加熱したさといもを食べても中毒は起こしませんが、うっかり置いておいたさといもを犬が生で食べると、中毒を起こしてしまいます。
シュウ酸カルシウムの鋭い結晶が粘膜を荒らし、重度の消化器障害を引き起こします。
また、人間もそうですが、犬が炭水化物を生で食すると消化が困難なため、嘔吐や下痢などを起こします。絶対に生のさといもは食べさせないでください。
万が一、犬が生のさといもを食べてしまったら、様子をみることなく、すぐに動物病院に連れて行きましょう。
大型犬がさといもを数個食べて中毒を起こした事例があるので、小型犬の場合はより一層注意してください。
さといものシュウ酸カルシウムは茹でて減らす
さといもに含まれるシュウ酸カルシウムの量は、ほうれん草の約1/7ですが、茹でて減らすことが大切です。
シュウ酸カルシウムは水溶性のため茹でることで減らせますが、電子レンジや無水鍋での調理は溶けだす水分がないため、加熱はされてもシュウ酸カルシウムは残っているので適していません。
また、葉柄にもシュウ酸カルシウムが含まれているので、犬にイタズラされないように注意してください。
腎臓や心臓が弱い犬はカリウムに注意
茹でたさといものカリウム含有量は多く、野菜の中では“やまといも(生)”に次いで第2位です。
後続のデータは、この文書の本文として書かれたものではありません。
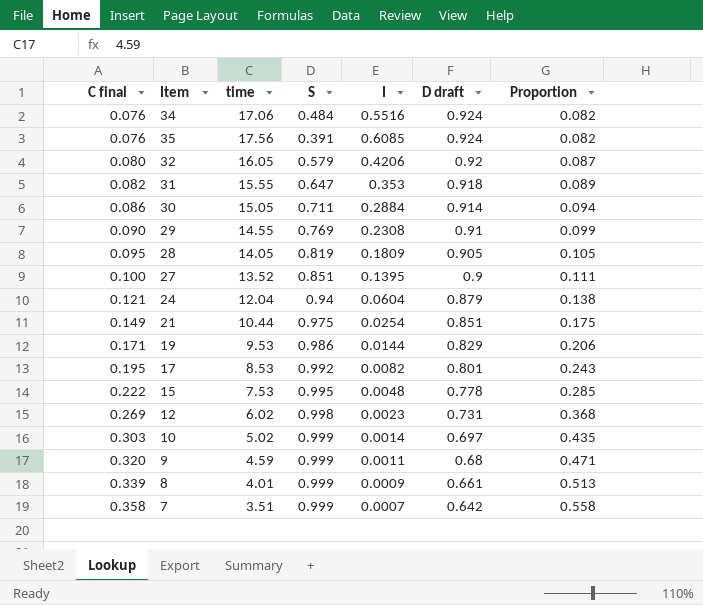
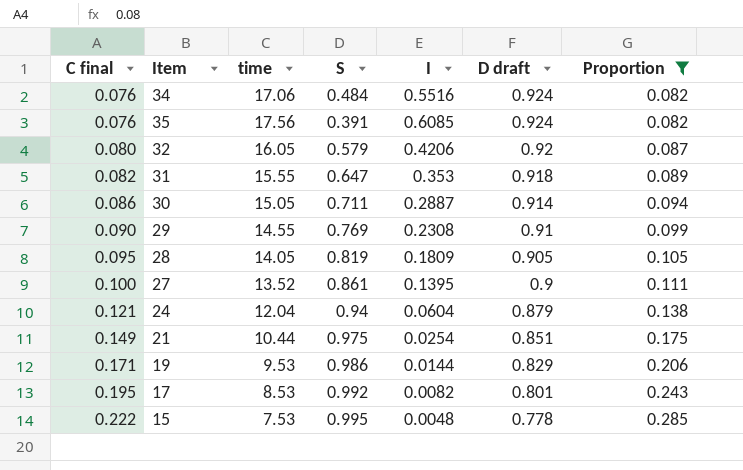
filter: none -> Proportion <= 0.285
30 | I: 0.2884 -> 0.2887
27 | S: 0.851 -> 0.861

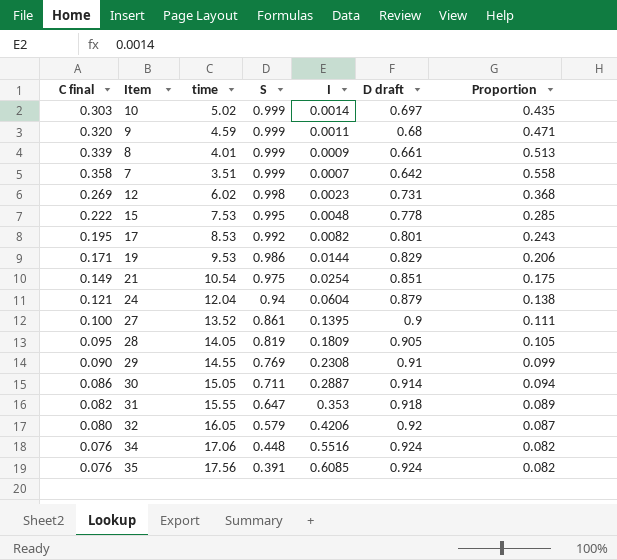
filter: Proportion <= 0.285 -> none
row order: C final ascending -> S descending
21 | time: 10.44 -> 10.54
34 | S: 0.484 -> 0.448

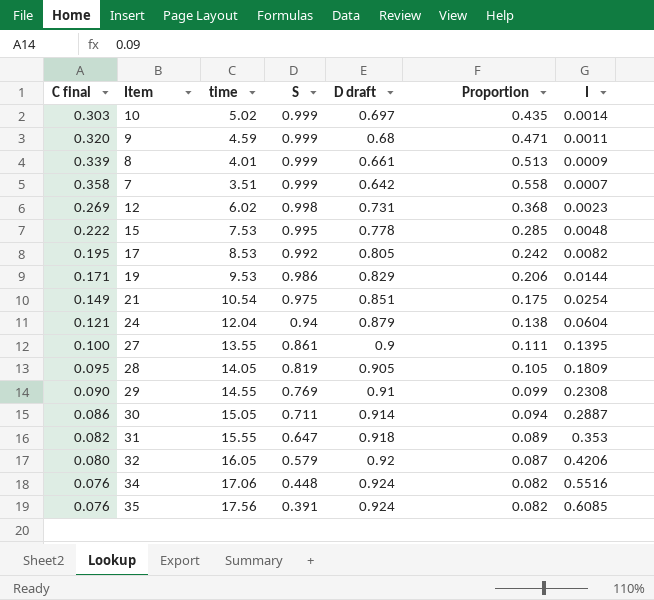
column I | position: 5 -> 7
17 | D draft: 0.801 -> 0.805
17 | Proportion: 0.243 -> 0.242
27 | time: 13.52 -> 13.55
カリウムが多いさつまいも焼きや、茹でたほうれん草、茹でた枝豆よりも多く含まれています。
さといものカリウムは加熱してもあまり減少しないため、カリウム制限を受けているワンちゃんや腎臓、心臓の病気を抱えているワンちゃんには食べさせないほうがよいでしょう。
利尿剤を服用しているワンちゃんの場合、高カリウム血症になる可能性があるため、必ず獣医師に相談してください。
犬にさといもを食べさせるなら調理法や病状に考慮して
免疫力を高めたり便通を整えたりと、犬の健康面にも役立つさといもですが、生のさといもにはシュウ酸カルシウムが含まれているので、必ず茹でてから食べさせるのが鉄則です。
イモ類としてはカロリーが低めなので、さといもをおやつとして少量食べさせてもよいでしょう。喉につかえないよう、潰すか小さくカットするなどして安全面にも考慮しましょう。
また、さといもにはカリウムがたくさん含まれているので、愛犬ちゃんの病気や体調を考慮して食べさせてくださいね。